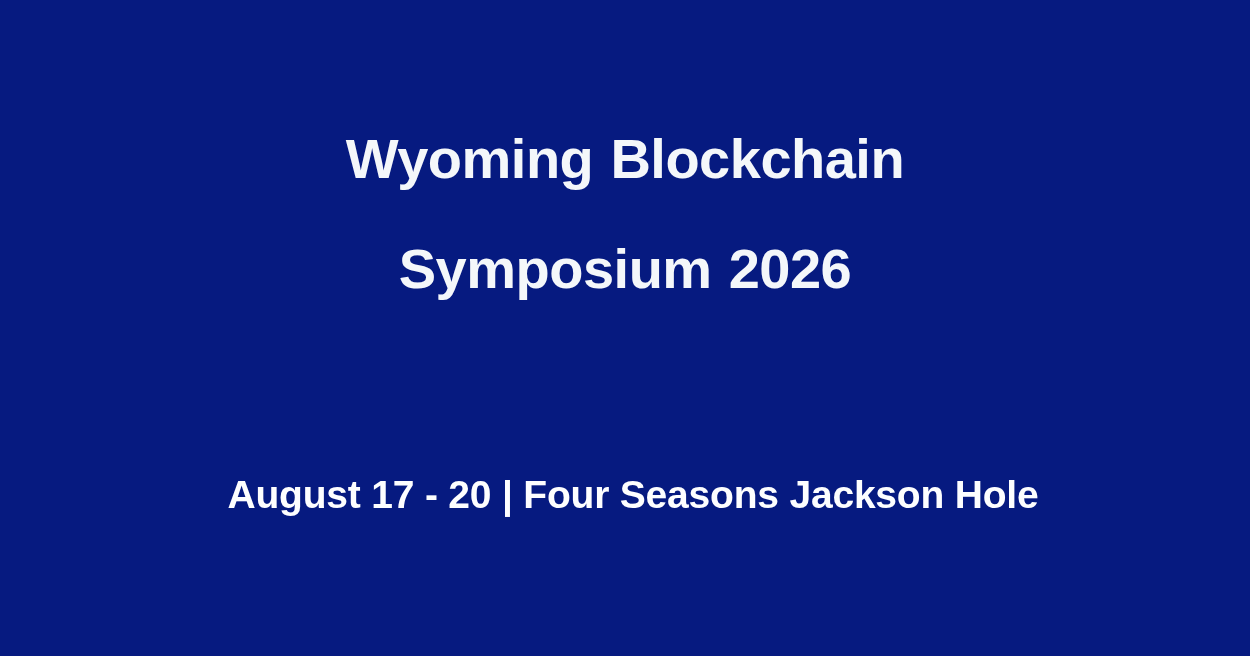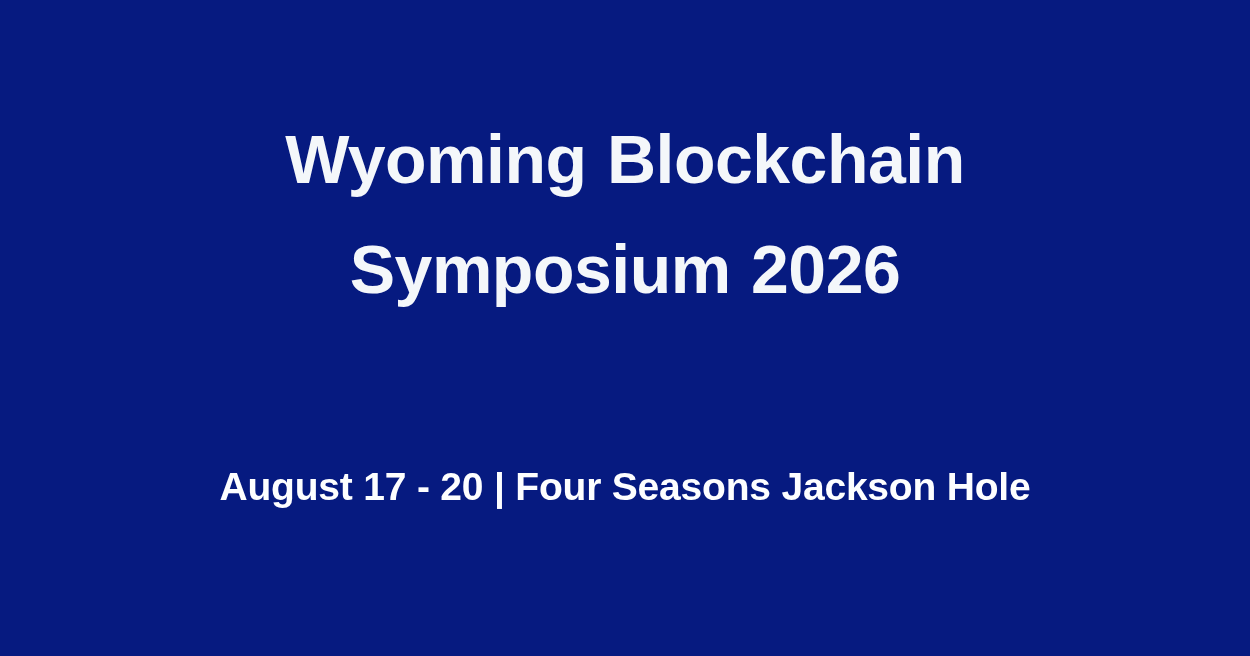--- a/index.html
+++ b/index.html
@@ -44,7 +44,7 @@
     width: 880px;
     margin: 0;
     text-align: center;
-    font-size: 68px;
+    font-size: 56px;
     line-height: 110px;
     font-weight: 700;
     letter-spacing: -0.5px;

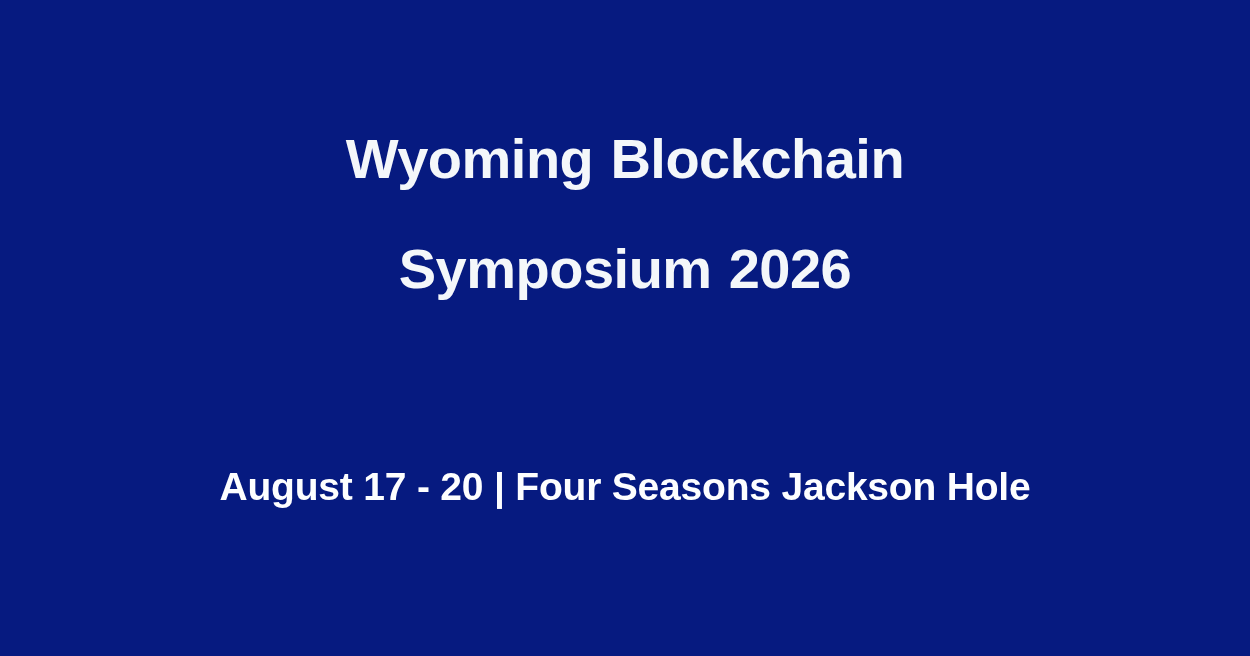--- a/index.html
+++ b/index.html
@@ -59,7 +59,7 @@
     top: 463px;
     transform: translateX(-50%);
     width: 1100px;
-    margin: 0;
+    margin: 8px;
     text-align: center;
     font-size: 39px;
     line-height: 48px;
#####
Repeat the data in full and exactly. Omit pictures.

*Reply*.
--- a/index.html
+++ b/index.html
@@ -44,7 +44,7 @@
     width: 880px;
     margin: 0;
     text-align: center;
-    font-size: 68px;
+    font-size: 56px;
     line-height: 110px;
     font-weight: 700;
     letter-spacing: -0.5px;

--- a/index.html
+++ b/index.html
@@ -59,7 +59,7 @@
     top: 463px;
     transform: translateX(-50%);
     width: 1100px;
-    margin: 0;
+    margin: 8px;
     text-align: center;
     font-size: 39px;
     line-height: 48px;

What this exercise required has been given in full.